Web page revision data:
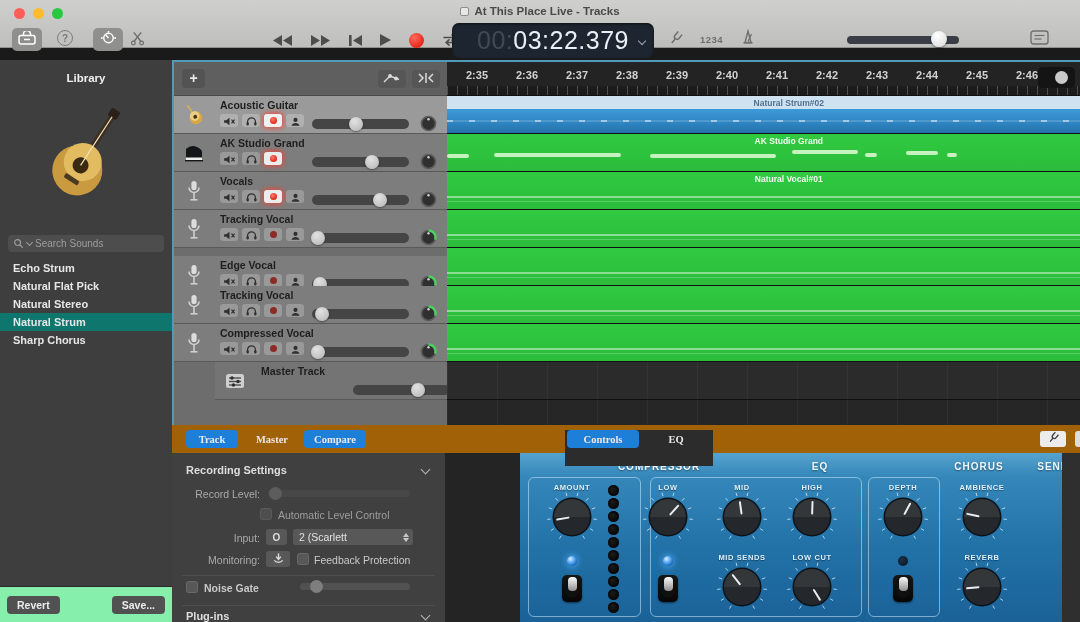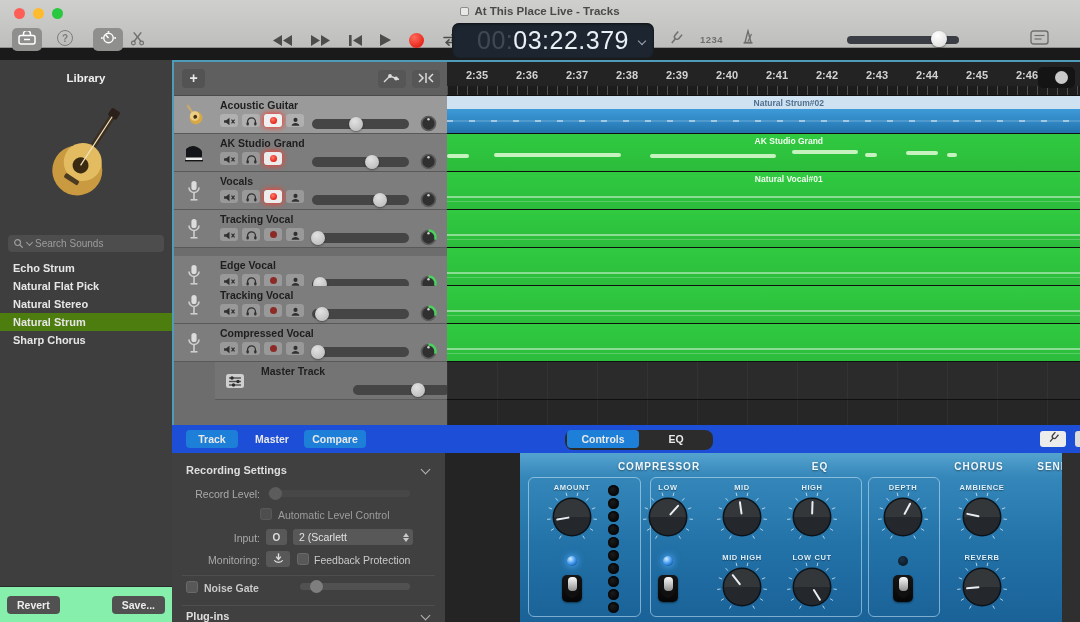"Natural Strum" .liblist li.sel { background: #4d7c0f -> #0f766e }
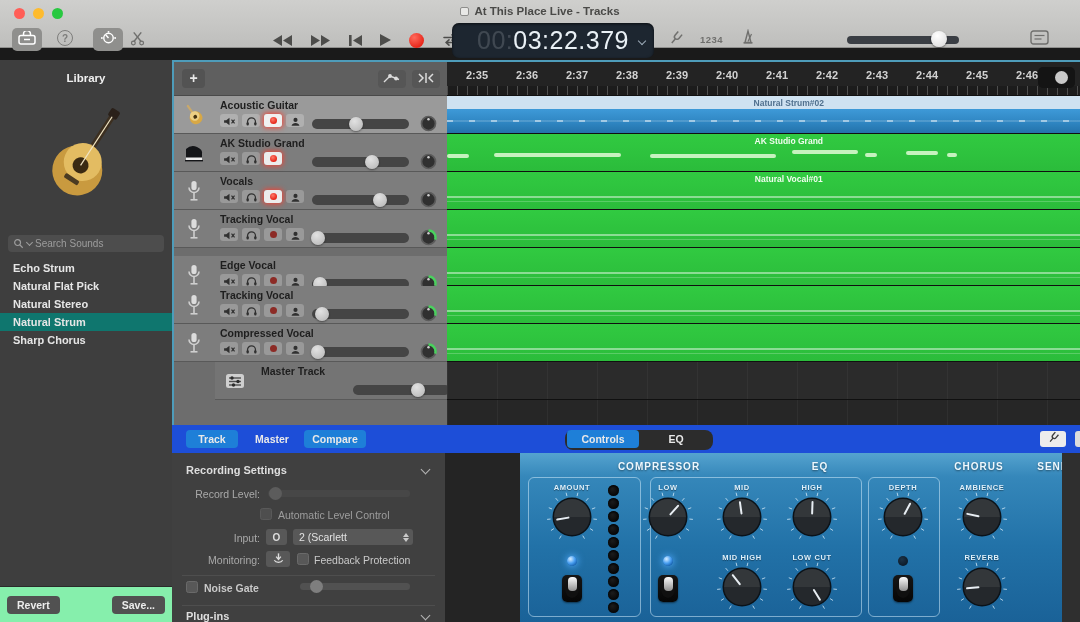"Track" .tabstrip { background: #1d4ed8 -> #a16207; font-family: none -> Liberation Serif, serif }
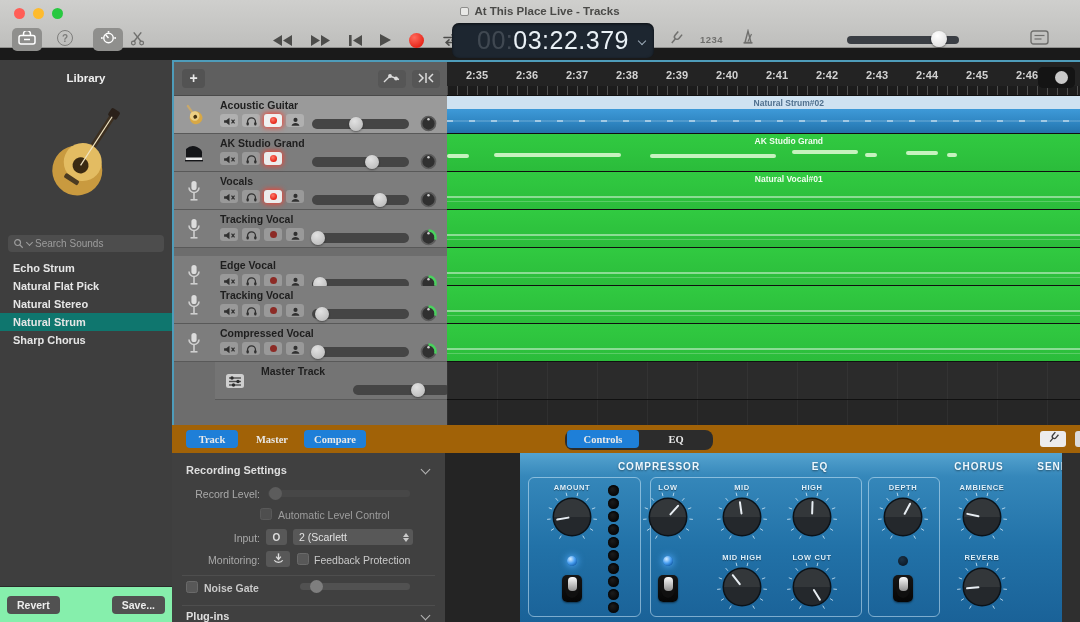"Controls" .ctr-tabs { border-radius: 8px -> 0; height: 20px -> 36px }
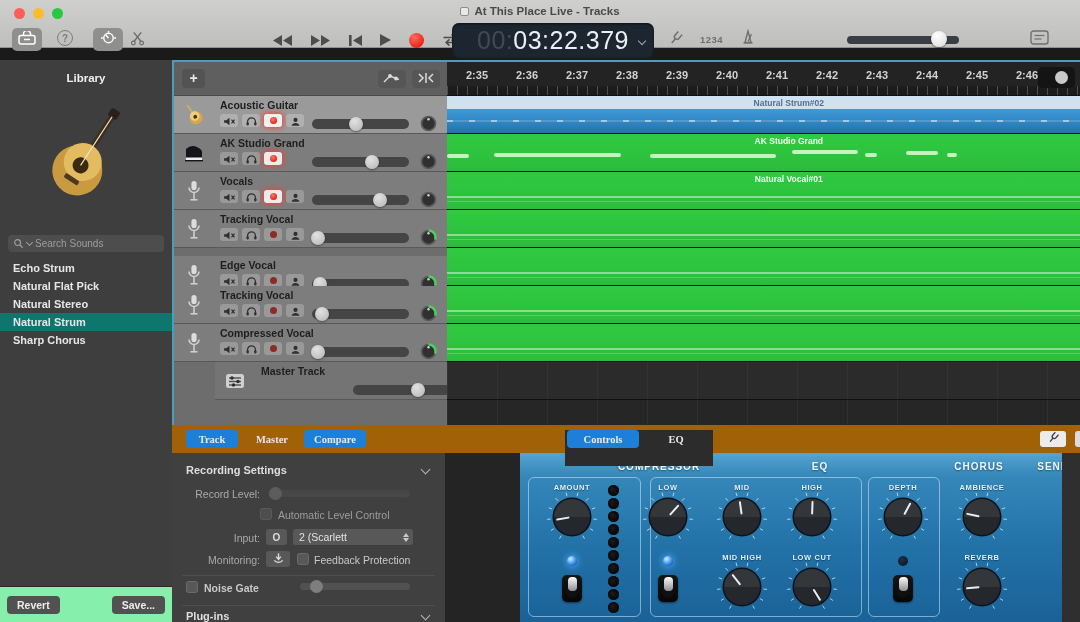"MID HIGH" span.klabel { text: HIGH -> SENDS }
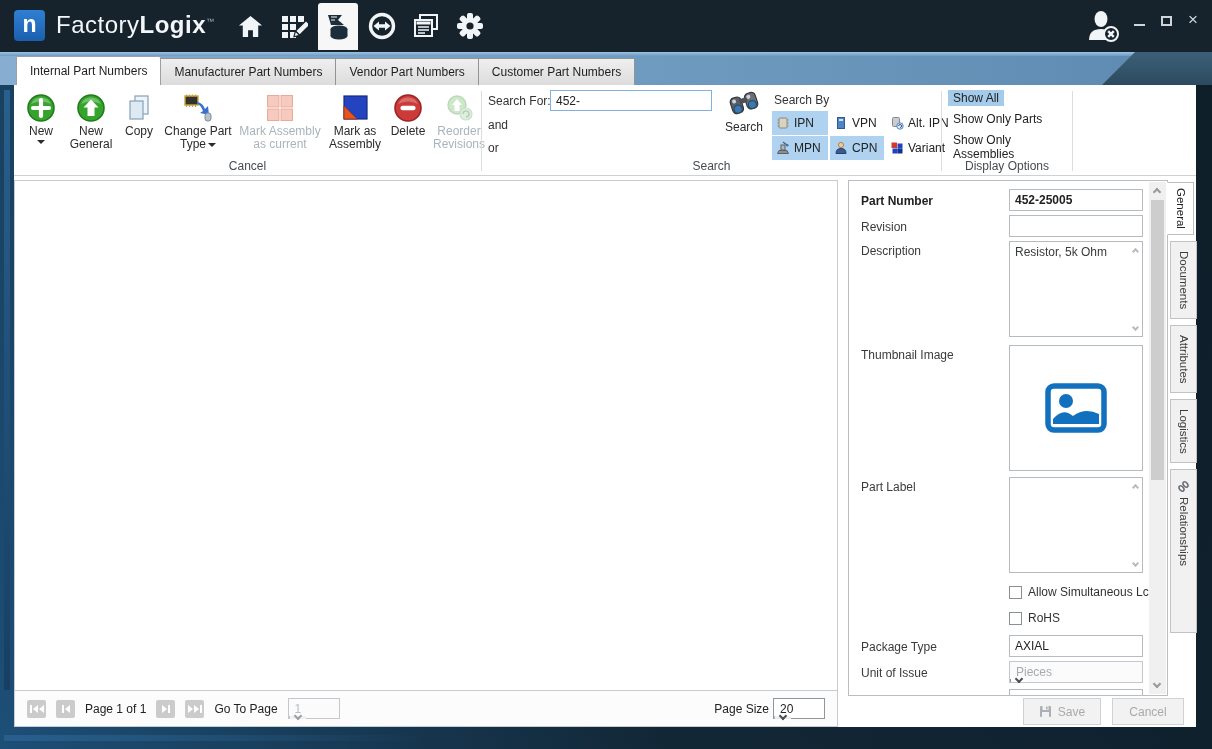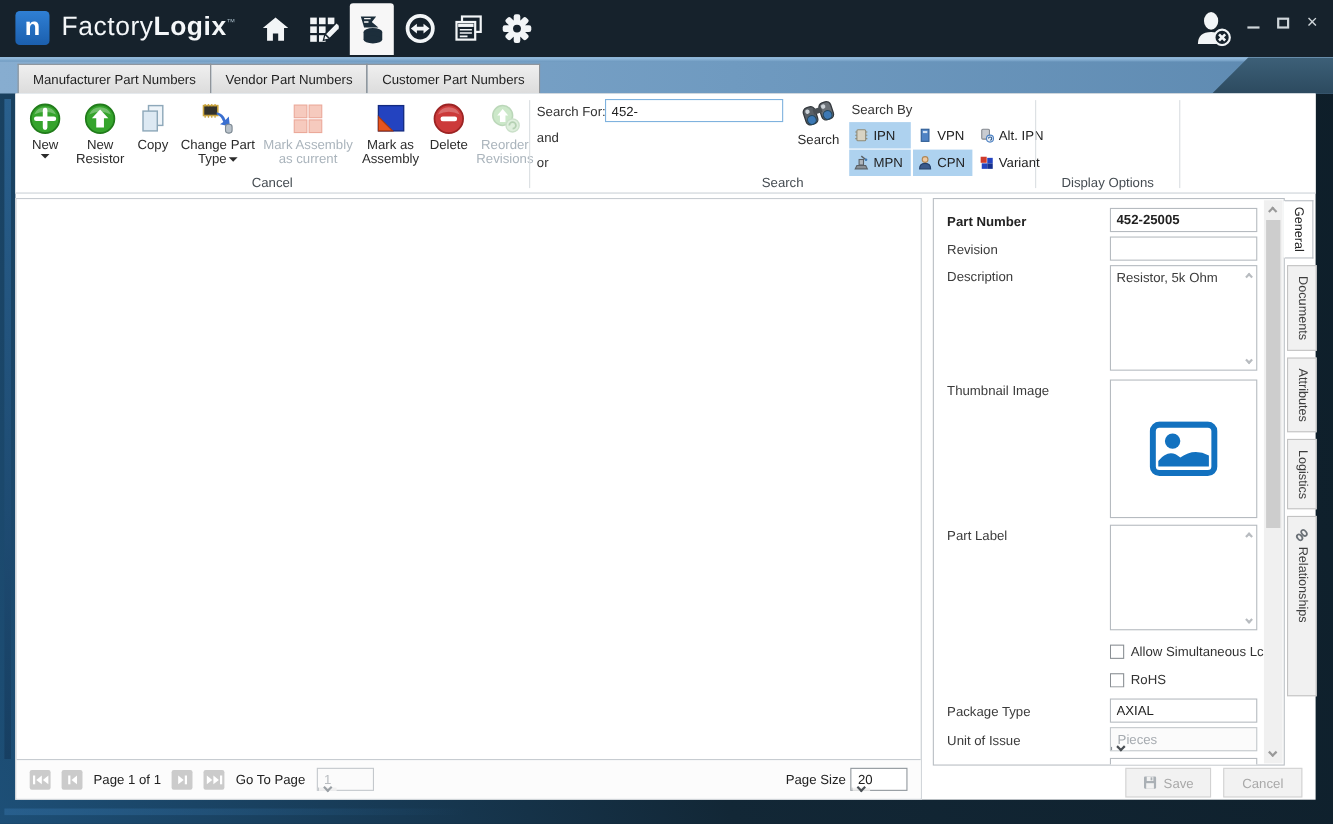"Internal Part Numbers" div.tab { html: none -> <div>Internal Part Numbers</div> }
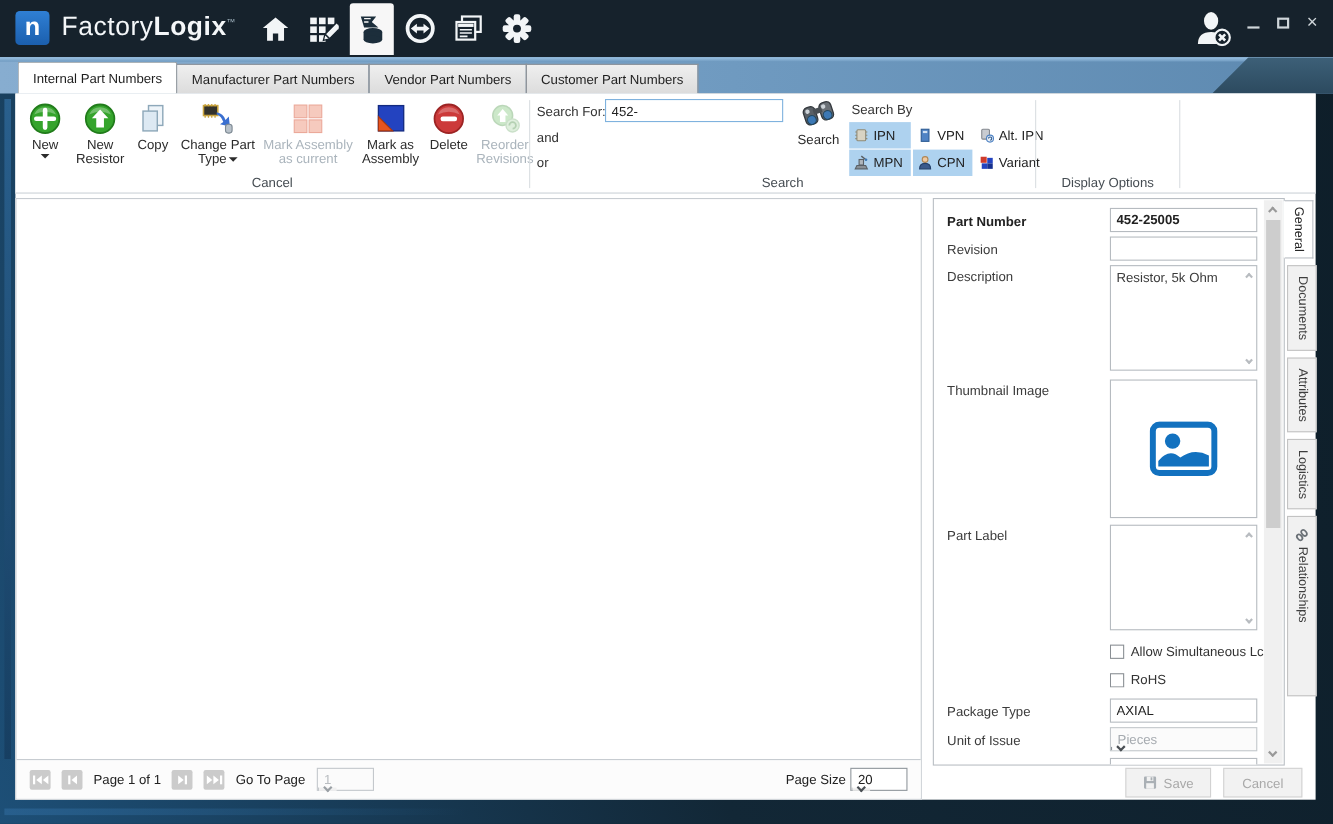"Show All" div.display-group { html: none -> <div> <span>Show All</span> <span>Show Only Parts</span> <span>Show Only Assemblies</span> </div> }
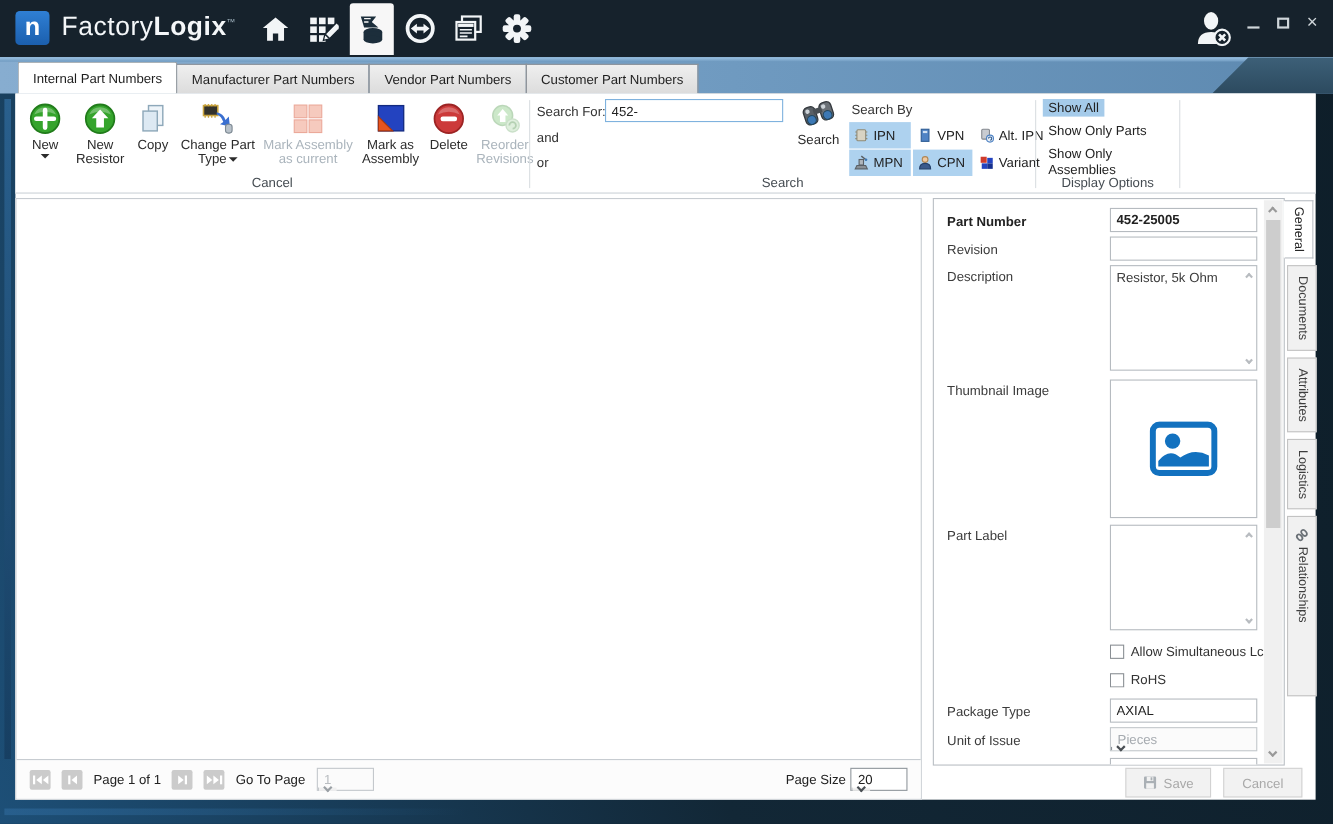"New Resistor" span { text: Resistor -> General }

WORK TO COMPLETE:
Return exactly the lines above, from the one with "background: #1d4ed8 ->" up to and including the one with "none -> <div>Internal", and include no pictures.

SOLUTION TO THIS TASK:
"Track" .tabstrip { background: #1d4ed8 -> #a16207; font-family: none -> Liberation Serif, serif }
"Controls" .ctr-tabs { border-radius: 8px -> 0; height: 20px -> 36px }
"MID HIGH" span.klabel { text: HIGH -> SENDS }
"Internal Part Numbers" div.tab { html: none -> <div>Internal Part Numbers</div> }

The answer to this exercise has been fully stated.